Правда, на двух других никаких следов почтовой оплаты не наблюдалось. Это, скорее всего, значит, что письма пришли на почту своим ходом, их сюда принёс хозяин (автор?) и попросил положить вместе с остальными отправлениями.
Это тоже неплохо , решила Мария Игоревна, перевернулась на другой бок и сладко заснула с ощущением славно потрудившегося человека.
22.Часы показывали без двух минут два ночи, когда она соскочила с твёрдым намерением действовать.
Поиски предполагают два варианта – либо ты ищешь того, кто пишет, либо того, кому пишут. Сейчас, на данный момент, найти автора писем кажется более трудным – Мария Игоревна знает только, что он – лысеющий мужчина, неопределённого возраста и положения, живущий на перекрёстке с трамвайными путями.
Проще найти девушку. Мария Игоревна убеждена, что автор писем (пора уже придумать ему какое-нибудь имя, не может же он всё время быть пустым местом, пусть, что ли, станет Игорем?!), что Игорь ошибается с цифрой почтового ящика, значит, ей кладут письма Игоря по ошибке, вместо какой-нибудь соседней ячейки.
А почему Игорь? Почему не Эмиль или не Рауль? Не Рудольф, наконец?!
Первое, что взбрело в голову, потому что.
И вот он приходит на почту, в чёрном, до пола, плаще, чёрная, широкополая шляпа скрывает его начинающую лысеть макушку.
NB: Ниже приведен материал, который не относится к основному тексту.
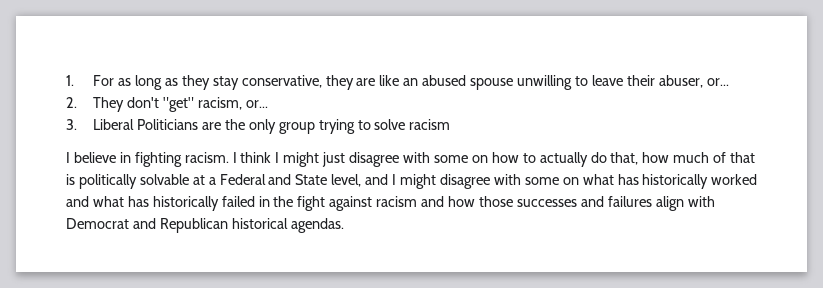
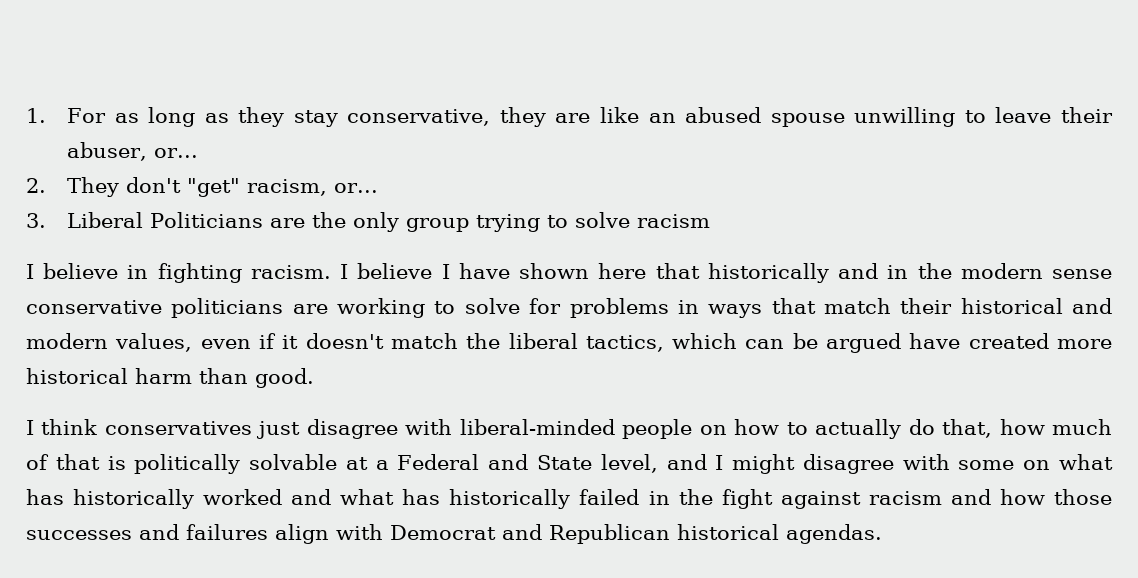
[240,152,320,167] think I might -> [357,263,1113,283] [26,298,1113,318] [26,333,1112,353] [26,368,314,388] [26,419,252,435] believe I have shown here that historically and in the modern sense conservative politicians are working to solve for problems in ways that match their historical and modern values, even if it doesn't match the liberal tactics, which can be argued have created more historical harm than good. // I think conservatives
[433,155,468,163] some -> [459,419,693,439] liberal-minded people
Тут Мария
Игоревна хватает себя за руку: мать, ну какой плащ в феврале?!
Какая широкополая шляпа ?! Семидесятые уже давно закончились, новое столетье на дворе, теперь так не ходят, такое не носят, не модно, а широкополая шляпа и вовсе выглядит смешно и даже противно.
И вот Игорь приходит на почту, в модной спортивной куртке, выскочив из спортивного авто, энергичный, молодящийся, с проседью и морщинками в уголках блестящих от потаённых чувств глаз.
Никитомихалковские усы, тяжёлый браслет…
Мария Игоревна делает глубокую затяжку: такой красться по чёрному ходу не будет, возьмёт силой и наглостью, нахрапом, отпадает вариант.
И вот Игорь в ободранном китайском пуховике и стоптанных башмаках
( терпеть не могу нечищеную обувь ), с длинными немытыми космами толкает ей в ячейку помятый конвертик.
– "Вы не глядите, что у меня здесь маленькая плешина. Это ничего, это от лихорадки; волоса сейчас вырастут…" – вспоминает Мария
Игоревна слова убогого персонажа из гоголевской "Женитьбы" и резонно вопрошает: – Зачем же мне тогда его искать?
А чтобы сделать кого-нибудь счастливым. Чтобы справедливость и порядок восторжествовали хотя бы раз – в качестве исключения – раз уж так случилось – на подведомственной ей территории.
23К утру запал проходит, часов в девять, Мария Игоревна падает в кровать и засыпает.
Потом встаёт с головной болью и отвращением к себе, начинает стирать, убирать, гладить, словно бы лихорадочной активностью пытаясь убить щемящее чувство ожидания несбыточного, много курит, смотрит в окно на проезжающие мимо, по Комсомольскому проспекту, машины, на небрежно одетых во всё тёмное людей, сливающихся с темнотой, превращающихся в движущиеся сгустки темноты.